The U.S. Department of Energy approved the release of 2 million barrels of crude oil to ExxonMobil from the Strategic Petroleum Reserve (SPR) on Dec. 30 as part of an initiative begun in November by the federal government to reduce gasoline prices in the country.
This is the third exchange of crude oil with ExxonMobil. Currently, the Department of Energy (DOE) has supplied more than 7 million barrels from the SPR in an effort to boost the fuel supply. An exchange refers to a situation in which oil entities such as refineries borrow critical supplies from SPR, which the companies have to replace in full, along with an additional amount that’s dependent on how long they kept the oil.
“Exchanges usually occur during severe weather events, such as hurricanes or in response to temporary disruptions, such as pipeline blockages and ship channel closures when a facility’s normal scheduled deliveries are interrupted,” according to the DOE.

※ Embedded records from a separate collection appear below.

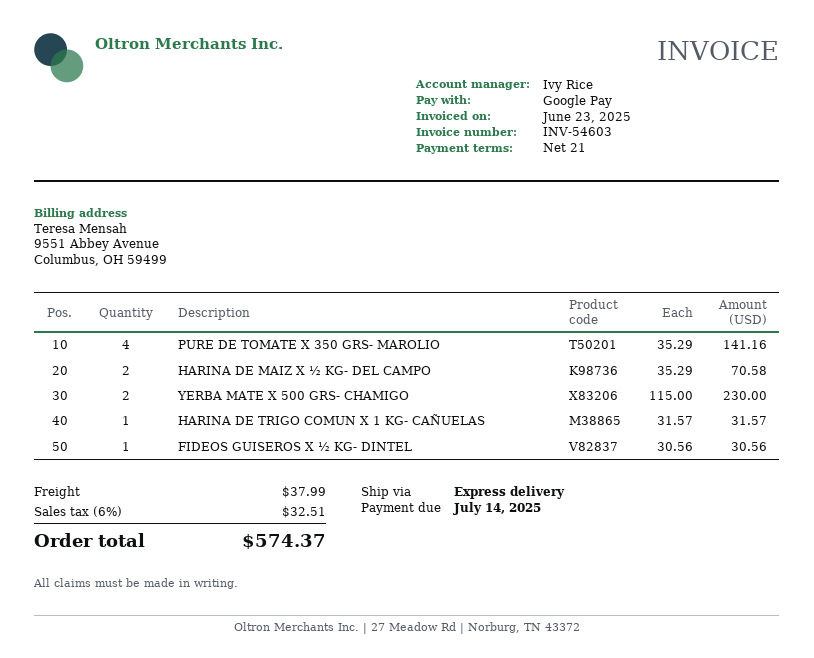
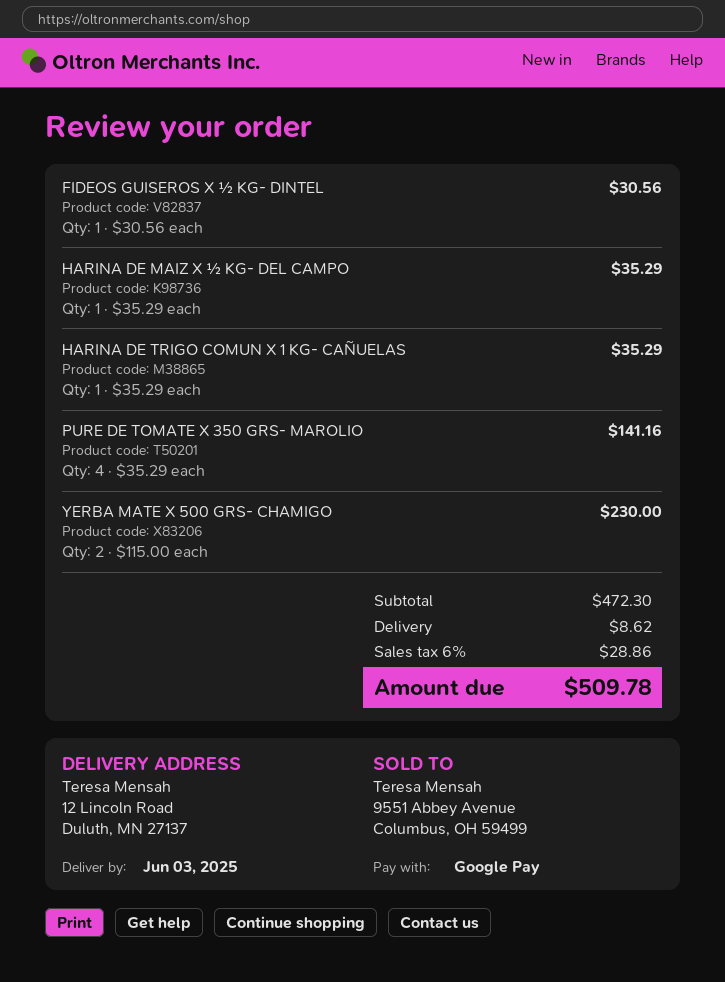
HARINA DE MAIZ X ½ KG- DEL CAMPO: 2 x 35.29 = 70.58 -> 1 x 35.29 = 35.29
HARINA DE TRIGO COMUN X 1 KG- CAÑUELAS: 1 x 31.57 = 31.57 -> 1 x 35.29 = 35.29
shipping: 37.99 -> 8.62
tax: 6% = 32.51 -> 6% = 28.86
total: 574.37 -> 509.78

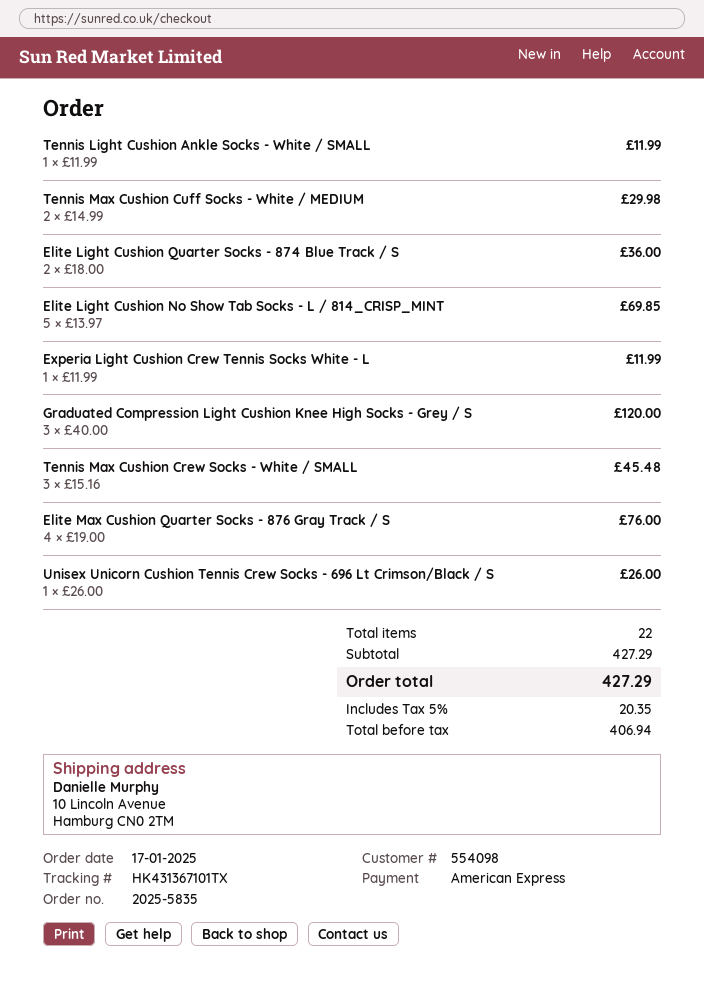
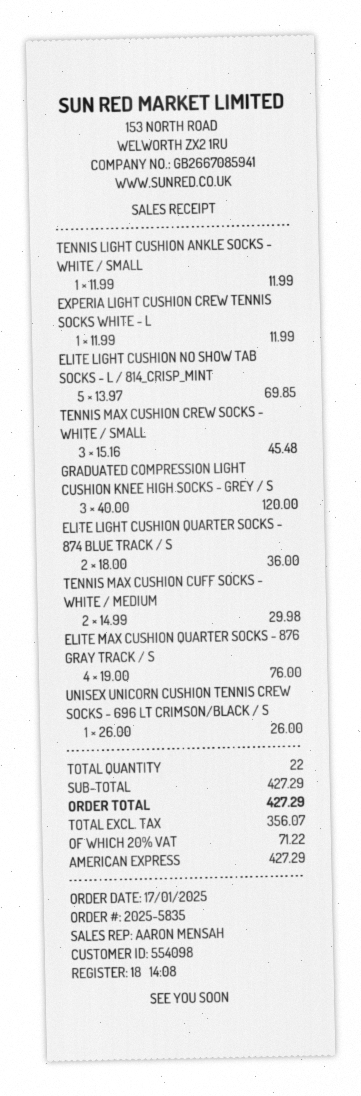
net: 406.94 -> 356.07
tax: 5% = 20.35 -> 20% = 71.22

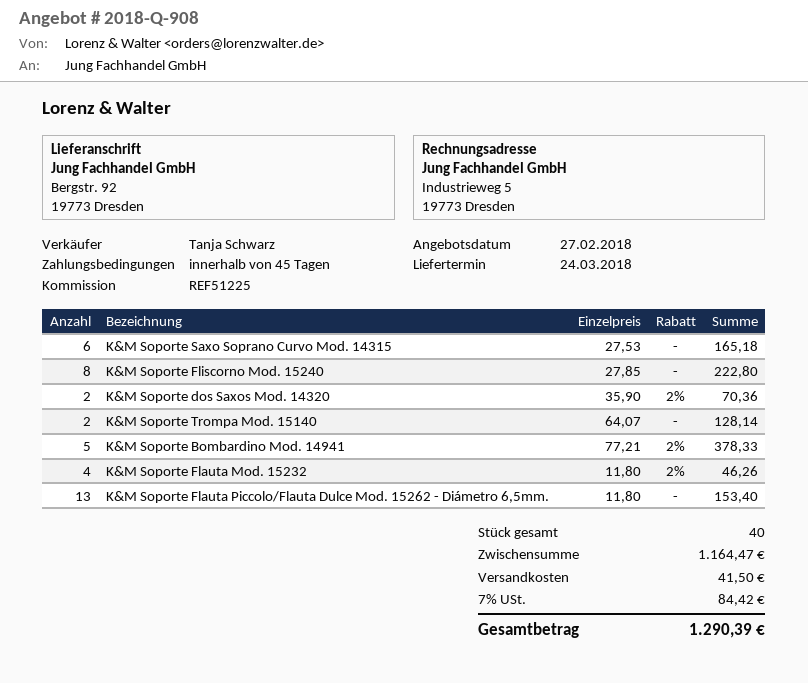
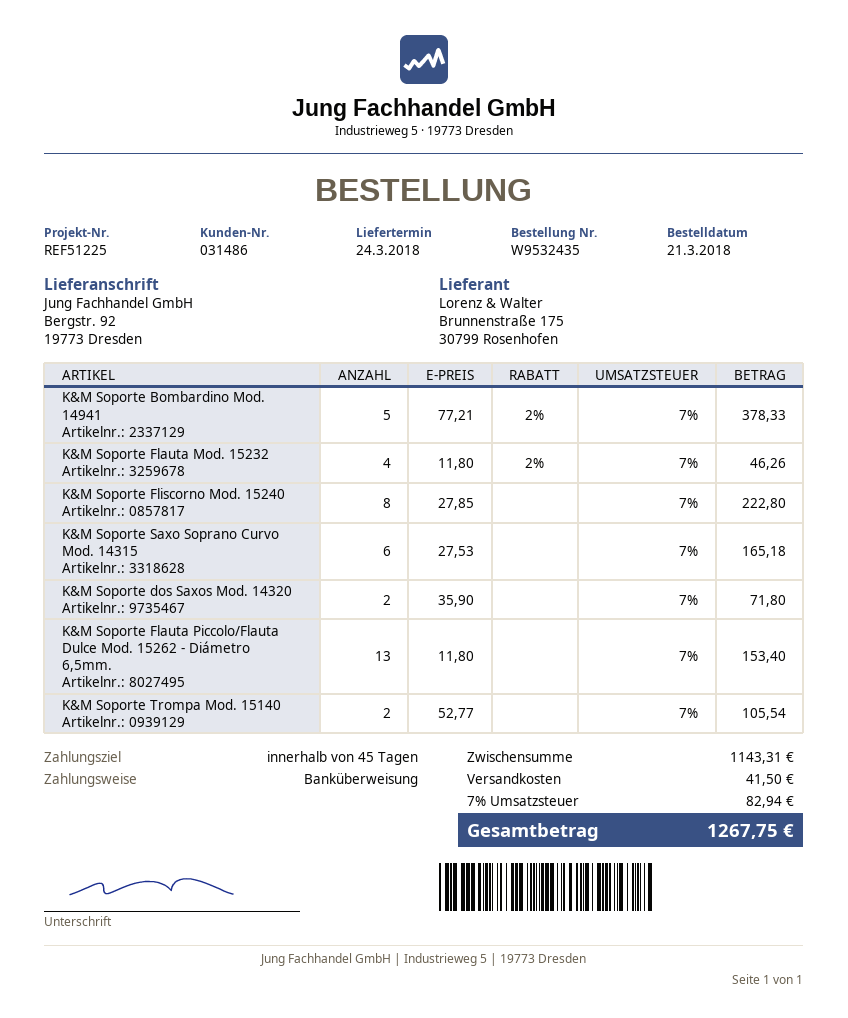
K&M Soporte dos Saxos Mod. 14320: 2 x 35.90 - 2% = 70.36 -> 2 x 35.90 = 71.80
K&M Soporte Trompa Mod. 15140: 2 x 64.07 = 128.14 -> 2 x 52.77 = 105.54
subtotal: 1164.47 -> 1143.31
tax: 7% = 84.42 -> 7% = 82.94
total: 1290.39 -> 1267.75

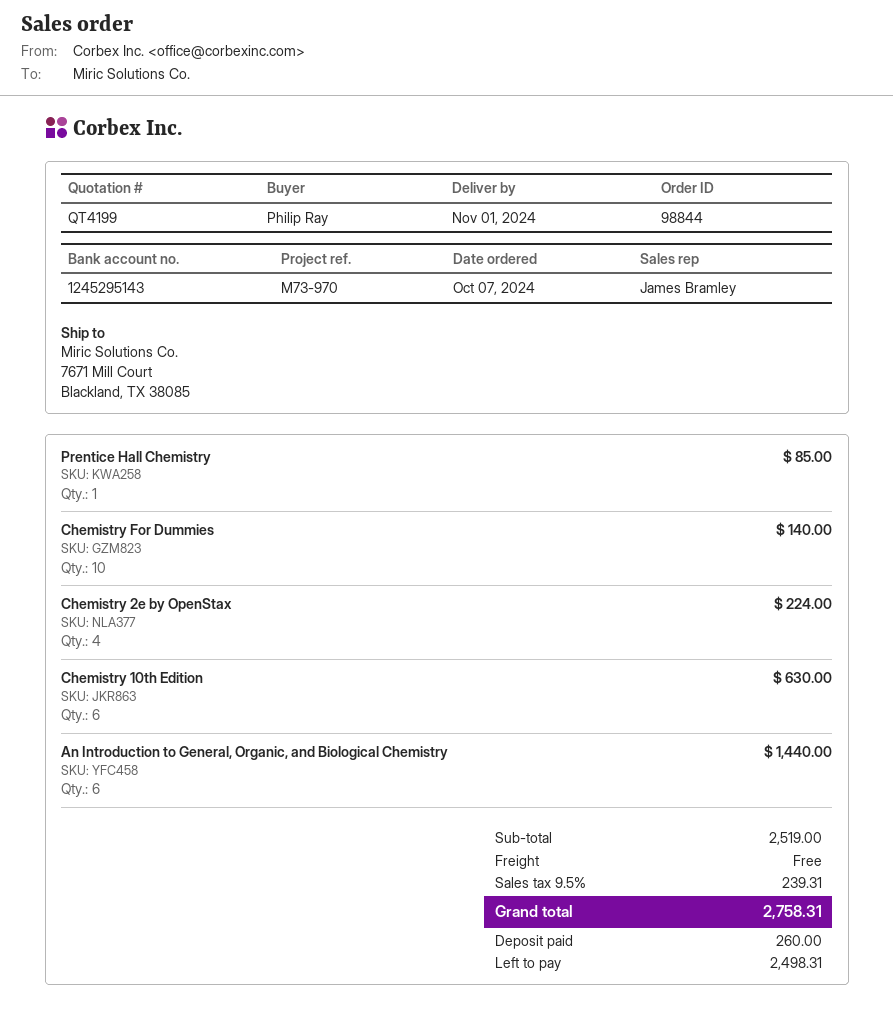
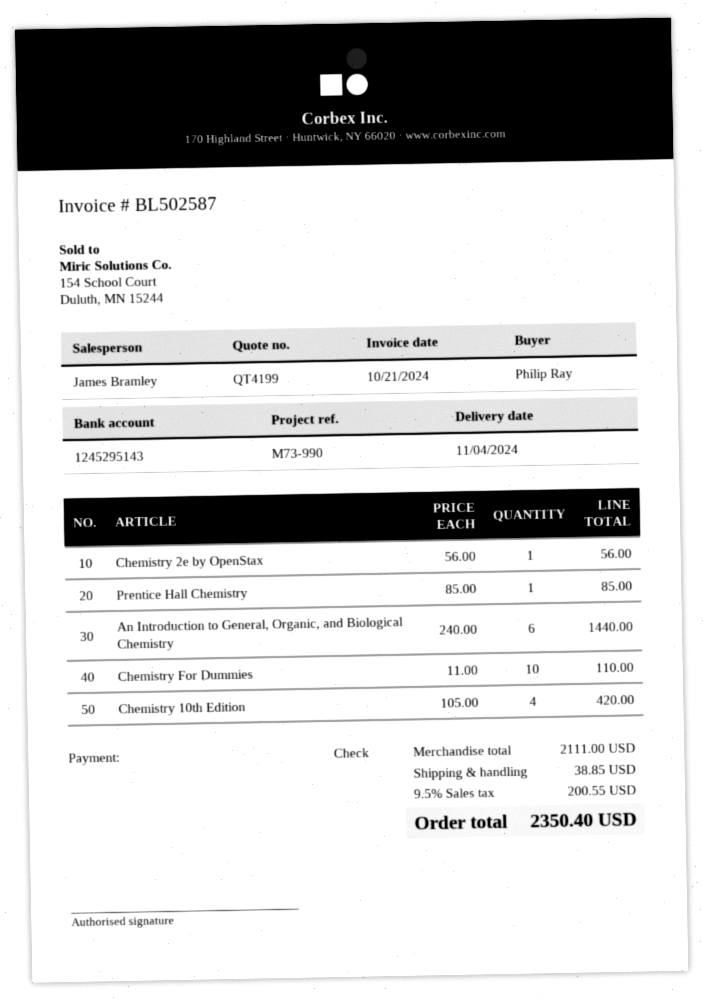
delivery date: 2024-11-01 -> 2024-11-04
reference: M73-970 -> M73-990
Chemistry For Dummies: 10 for 140.00 -> 10 for 110.00
Chemistry 2e by OpenStax: 4 for 224.00 -> 1 for 56.00
Chemistry 10th Edition: 6 for 630.00 -> 4 for 420.00
subtotal: 2519.00 -> 2111.00
shipping: 0.00 -> 38.85
tax: 9.5% = 239.31 -> 9.5% = 200.55
total: 2758.31 -> 2350.40

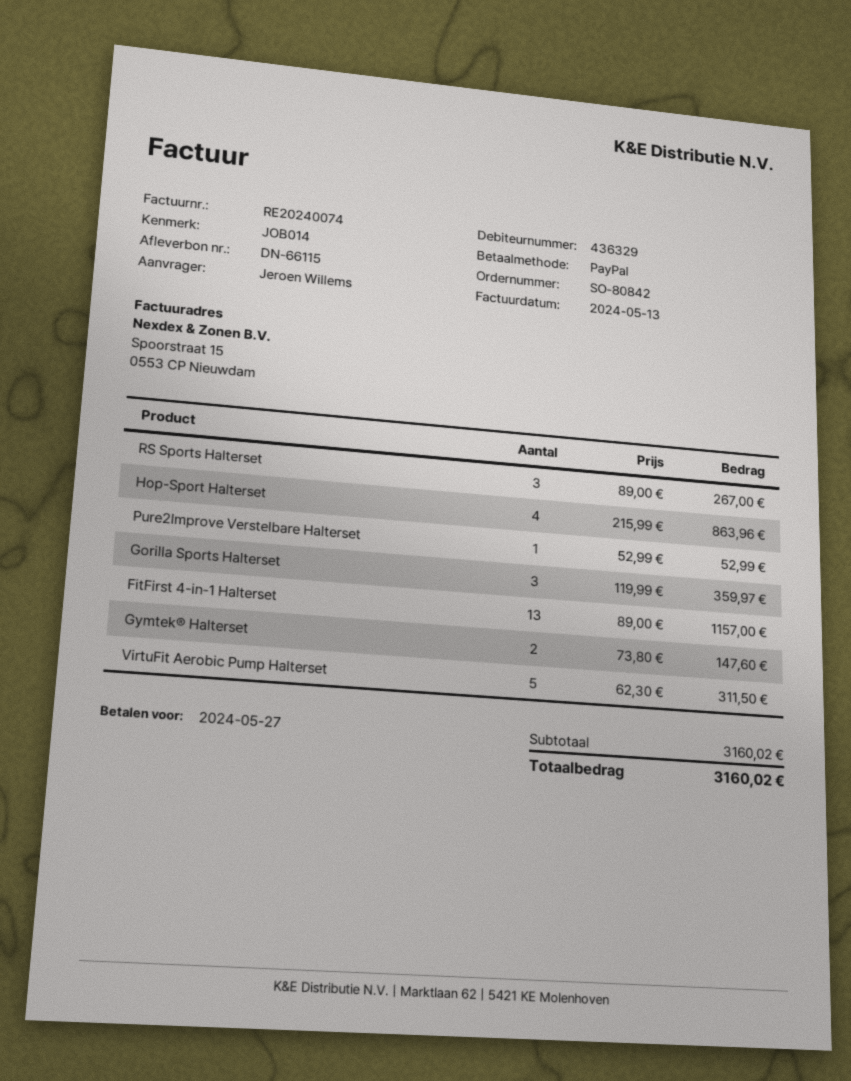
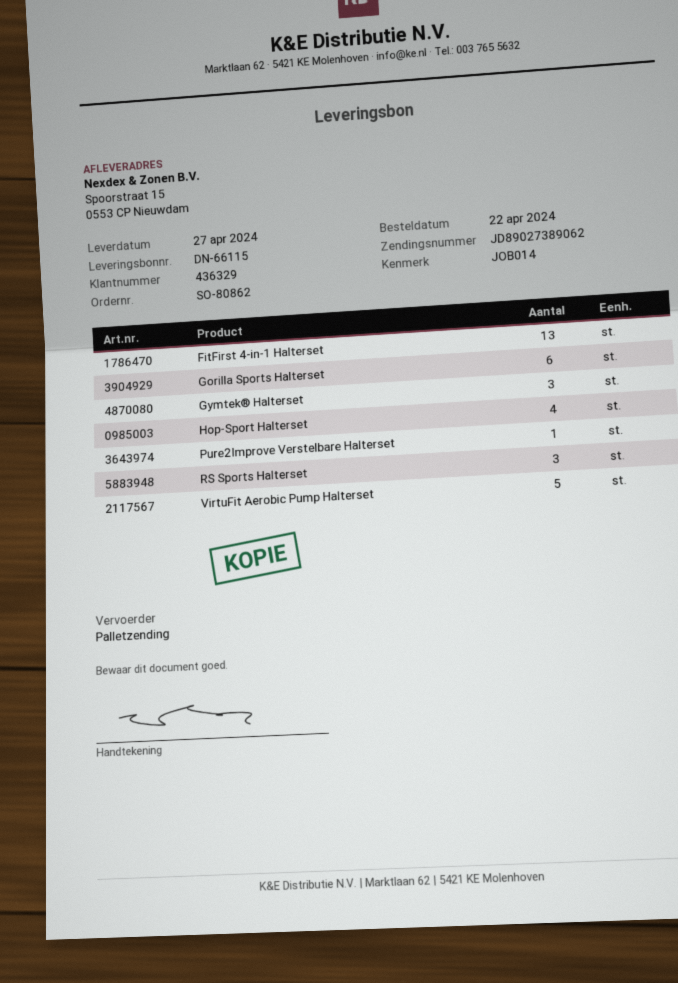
order number: SO-80842 -> SO-80862
Gorilla Sports Halterset: 3 -> 6
Gymtek® Halterset: 2 -> 3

The White House announced the plan to release 50 million barrels from the SPR as a coordinated worldwide response to high oil prices after the Organization of the Petroleum Exporting Countries allies turned down a U.S. appeal to release more crude into the market and stabilize the price.
Out of the 50 million barrels, 32 million are in the form of exchanges, which are to be replenished. As of Dec. 24, there are 595 million barrels currently in reserve. With a storage capacity of 714 million barrels, the SPR is the largest of its kind in the world, and accounts for about half of total global strategic reserves.
The SPR is supposed to be tapped in times of manmade or natural contingencies, and the release isn’t predicted by experts to have much of an effect on prices.
“President Biden’s decision to tap America’s strategic reserves—which will release just 3 days’ worth of oil onto the market—is not about a real solution to our energy crisis,” House Minority Leader Kevin McCarthy (R-Calif.) wrote on Twitter in November.
As such, the SPR release was priced in by the market and barely affected surging oil prices, which recently hit a seven-year high.
The spread of the Omicron variant of the coronavirus has disrupted the quick pace with which economies around the world were recovering from pandemic-related shutdowns. Decreased demand has mitigated the increase in oil prices, but the surge hasn’t ended, with fuel savings platform GasBuddy claiming that a $4 per gallon national average might occur sometime this year.
Most major U.S. cities could see prices peak around or just short of $4 per gallon, though some California cities such as San Francisco and Sacramento could see average prices soar to over $5 per gallon, according to GasBuddy’s 2022 Fuel Price Outlook (pdf).